Kathleen, if I had had any idea of what a year’s separation from you meant I would never have agreed to it, though I don’t see what else I could have done. I get the most awful blues sometimes, things I never used to have, when everything seems wrong and unsatisfactory; and then I get a letter like the one I had today saying that you are “absolutely content” with the prospect in front of you and then everything gets all right again; but never again, Kathleen, shall I be parted again like this. I really couldn’t stand it. This country is a great place for a man without a girl and who has got his girl with him, but it’s no place for a man with his girl on the other side of the earth. You are my girl (you have been that in my mind for certain ever since the Heythrop Ball) and when I come home again it will rest with you only to decide when you become so in reality, for there shall be no more puttings-off by your relations with the advisability of waiting a little longer, and I am sure they will try and do that. I have every intention of bringing you out here before it gets too late in the year, say sometime in September, and I hope to come home early in May at the latest and if I can’t persuade you to “name the day” in three months, there will be something radically wrong somewhere. I have hopes of not having to wait so long as that. When I left you I thought this year would go finely, seeing that there would be you at the end of it; but I was quite wrong, as I might have known, for to be separated from one’s girl is bound to be far worse than to be separated from a girl who possibly but most improbably might become one’s someday.

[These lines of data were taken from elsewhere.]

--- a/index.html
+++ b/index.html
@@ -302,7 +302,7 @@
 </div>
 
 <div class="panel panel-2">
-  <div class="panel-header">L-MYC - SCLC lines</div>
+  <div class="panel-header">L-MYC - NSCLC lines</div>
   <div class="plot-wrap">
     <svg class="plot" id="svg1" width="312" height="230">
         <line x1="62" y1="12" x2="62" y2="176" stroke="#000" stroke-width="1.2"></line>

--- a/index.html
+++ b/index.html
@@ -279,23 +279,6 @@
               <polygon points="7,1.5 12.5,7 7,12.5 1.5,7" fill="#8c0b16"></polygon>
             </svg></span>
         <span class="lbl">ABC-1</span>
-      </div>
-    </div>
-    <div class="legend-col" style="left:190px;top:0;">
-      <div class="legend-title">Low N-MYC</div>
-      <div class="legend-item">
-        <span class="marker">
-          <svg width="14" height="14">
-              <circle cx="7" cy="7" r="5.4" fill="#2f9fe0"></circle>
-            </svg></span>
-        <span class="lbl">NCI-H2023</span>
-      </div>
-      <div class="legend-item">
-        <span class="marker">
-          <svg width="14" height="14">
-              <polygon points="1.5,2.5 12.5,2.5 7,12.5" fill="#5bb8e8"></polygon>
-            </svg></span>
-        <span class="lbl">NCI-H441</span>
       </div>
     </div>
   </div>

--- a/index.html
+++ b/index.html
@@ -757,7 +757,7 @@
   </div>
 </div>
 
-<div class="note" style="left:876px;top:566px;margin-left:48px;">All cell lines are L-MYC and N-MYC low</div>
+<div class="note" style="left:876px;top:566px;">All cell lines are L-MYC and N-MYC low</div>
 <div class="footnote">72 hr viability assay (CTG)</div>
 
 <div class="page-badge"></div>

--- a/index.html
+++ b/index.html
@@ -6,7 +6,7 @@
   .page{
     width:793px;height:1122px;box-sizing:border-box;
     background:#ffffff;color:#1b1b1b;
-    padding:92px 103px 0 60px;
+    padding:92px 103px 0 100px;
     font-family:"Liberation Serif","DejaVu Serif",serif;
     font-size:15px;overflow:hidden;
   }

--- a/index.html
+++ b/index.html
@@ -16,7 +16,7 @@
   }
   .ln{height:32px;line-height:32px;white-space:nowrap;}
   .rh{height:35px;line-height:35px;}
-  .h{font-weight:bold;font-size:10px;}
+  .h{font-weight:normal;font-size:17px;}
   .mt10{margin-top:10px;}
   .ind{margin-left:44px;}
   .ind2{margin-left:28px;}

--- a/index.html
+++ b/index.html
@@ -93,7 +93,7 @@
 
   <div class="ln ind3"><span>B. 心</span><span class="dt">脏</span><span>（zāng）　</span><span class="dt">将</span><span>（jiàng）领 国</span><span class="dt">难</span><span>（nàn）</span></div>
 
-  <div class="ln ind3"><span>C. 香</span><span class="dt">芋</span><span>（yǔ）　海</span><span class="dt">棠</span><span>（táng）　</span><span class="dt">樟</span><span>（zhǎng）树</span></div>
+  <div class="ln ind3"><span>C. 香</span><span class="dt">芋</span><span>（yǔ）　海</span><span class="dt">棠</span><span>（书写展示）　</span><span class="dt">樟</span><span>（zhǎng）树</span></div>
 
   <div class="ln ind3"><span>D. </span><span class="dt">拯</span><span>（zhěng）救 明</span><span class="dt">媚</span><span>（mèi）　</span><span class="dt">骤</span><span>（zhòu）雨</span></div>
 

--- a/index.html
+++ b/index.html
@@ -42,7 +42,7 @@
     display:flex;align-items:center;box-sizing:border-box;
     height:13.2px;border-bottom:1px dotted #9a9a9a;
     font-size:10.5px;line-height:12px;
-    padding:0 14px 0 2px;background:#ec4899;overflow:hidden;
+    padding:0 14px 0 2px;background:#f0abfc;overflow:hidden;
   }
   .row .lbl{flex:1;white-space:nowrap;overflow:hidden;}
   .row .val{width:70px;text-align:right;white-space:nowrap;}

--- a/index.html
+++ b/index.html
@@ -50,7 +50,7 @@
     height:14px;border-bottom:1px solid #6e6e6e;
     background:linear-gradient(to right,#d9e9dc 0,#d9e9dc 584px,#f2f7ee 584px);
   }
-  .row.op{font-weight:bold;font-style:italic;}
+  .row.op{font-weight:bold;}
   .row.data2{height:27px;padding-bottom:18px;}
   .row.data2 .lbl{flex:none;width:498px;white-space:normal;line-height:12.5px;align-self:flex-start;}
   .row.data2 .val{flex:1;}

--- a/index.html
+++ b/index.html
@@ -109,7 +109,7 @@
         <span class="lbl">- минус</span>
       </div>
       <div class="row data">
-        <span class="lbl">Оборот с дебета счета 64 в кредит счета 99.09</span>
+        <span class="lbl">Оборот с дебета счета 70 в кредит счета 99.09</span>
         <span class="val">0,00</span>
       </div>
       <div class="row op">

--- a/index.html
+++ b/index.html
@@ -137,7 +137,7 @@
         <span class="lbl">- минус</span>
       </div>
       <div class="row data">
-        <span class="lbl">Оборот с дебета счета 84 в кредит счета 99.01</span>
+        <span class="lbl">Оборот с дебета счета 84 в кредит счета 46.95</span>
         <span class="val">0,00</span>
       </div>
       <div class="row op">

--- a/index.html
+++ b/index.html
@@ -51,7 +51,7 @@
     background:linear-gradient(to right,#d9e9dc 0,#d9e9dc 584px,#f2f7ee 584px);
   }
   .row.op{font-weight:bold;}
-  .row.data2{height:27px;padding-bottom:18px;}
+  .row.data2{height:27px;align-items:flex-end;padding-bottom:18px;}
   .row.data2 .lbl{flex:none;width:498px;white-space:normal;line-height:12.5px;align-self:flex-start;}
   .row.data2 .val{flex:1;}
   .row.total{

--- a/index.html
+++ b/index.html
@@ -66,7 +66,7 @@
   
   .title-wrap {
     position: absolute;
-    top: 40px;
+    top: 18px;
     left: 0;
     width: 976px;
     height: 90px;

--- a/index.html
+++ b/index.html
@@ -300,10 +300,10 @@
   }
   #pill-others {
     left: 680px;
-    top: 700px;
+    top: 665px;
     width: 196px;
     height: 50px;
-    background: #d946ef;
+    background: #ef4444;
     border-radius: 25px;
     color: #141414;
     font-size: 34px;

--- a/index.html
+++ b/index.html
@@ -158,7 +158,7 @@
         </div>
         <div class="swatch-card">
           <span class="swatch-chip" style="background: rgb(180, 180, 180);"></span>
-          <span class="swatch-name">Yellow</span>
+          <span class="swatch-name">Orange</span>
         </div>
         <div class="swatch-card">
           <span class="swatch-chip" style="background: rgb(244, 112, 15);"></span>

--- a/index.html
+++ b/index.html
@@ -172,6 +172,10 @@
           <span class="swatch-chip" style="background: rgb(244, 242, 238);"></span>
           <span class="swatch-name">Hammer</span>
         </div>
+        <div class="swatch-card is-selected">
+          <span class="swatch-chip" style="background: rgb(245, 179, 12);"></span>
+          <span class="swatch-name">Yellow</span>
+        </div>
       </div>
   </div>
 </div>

Tomorrow I am going to the Mallams’ for the weekend. I haven’t been for quite a while. We are going down to Peachland, a little lake-shore town, where Mallam is playing in a football match and I may have to play myself, though I sincerely hope not, as I know nothing about the game except what I learnt at the game I played in that I told you about. [See Robin–November 4, 1908.] Harry is going to play, he is quite good at it. (I know you don’t like repetitions of the same word too often.) [Robin had ended the previous sentence with the words “the game”, then crossed them out and written “it”.] On Sunday we are going duck-shooting and I am sure we shan’t get any. I seem to be a regular Jonah where shooting or fishing expeditions are concerned, for though I have been on several I have never seen a good day yet. I shall finish this letter when I come back.
Monday. I was quite right about the duck shooting. We got nothing except one mud-hen, which is no use for anything. [The bird referred to is probably the American Coot.] There weren’t enough launches out to be any good. We hoped to have five or six out altogether so that we could corner the ducks up, but only three came out and though we chased a flock of about 200 duck from one place to another, they always got out of the way without coming near us.
I found they had a got a team together to play football without calling on my services, but I went down the lake with them and watched the match, which wasn’t very exciting as we got beaten 7-0 and we rather expected to win.
We have had quite a lot of rain for us lately, quite like England. I wish it would change!
The show I told you about was quite good. Certainly the waxworks were a great improvement on Mrs. Rose’s. I was quite mistaken about “Kitty Clive”. I have certainly never seen it before. It is practically a duologue and was very well done.
I hope your horses have quieted down and that you can hold them now. It would not be advisable to charge into the middle of Lord Willoughby de Broke’s hounds at a critical moment. I expect if they get enough to do they will be more tractable.
At last I have got a front door on the house. They put it on on Saturday and I can really say, except for what I have to do myself, that the house is finished. They also put a shelf up in the kitchen while I was away and it seems to me absurdly high. I am sure you won’t be able to reach it.
I don’t think much of the paper-chasing season here. I think the last one came off last Saturday and as my horse isn’t sound yet I couldn’t go, so I only get two days this season. The country is getting too fenced in. It is hard to find anywhere to go, as most of the fences here are wire or else some other unjumpable material.
I think November is about the worst month here, too much dull weather altogether. I much prefer it when the winter comes properly and even if it’s cold it is usually beautifully sunny No more at present. I am afraid it is over a week since I posted my last letter.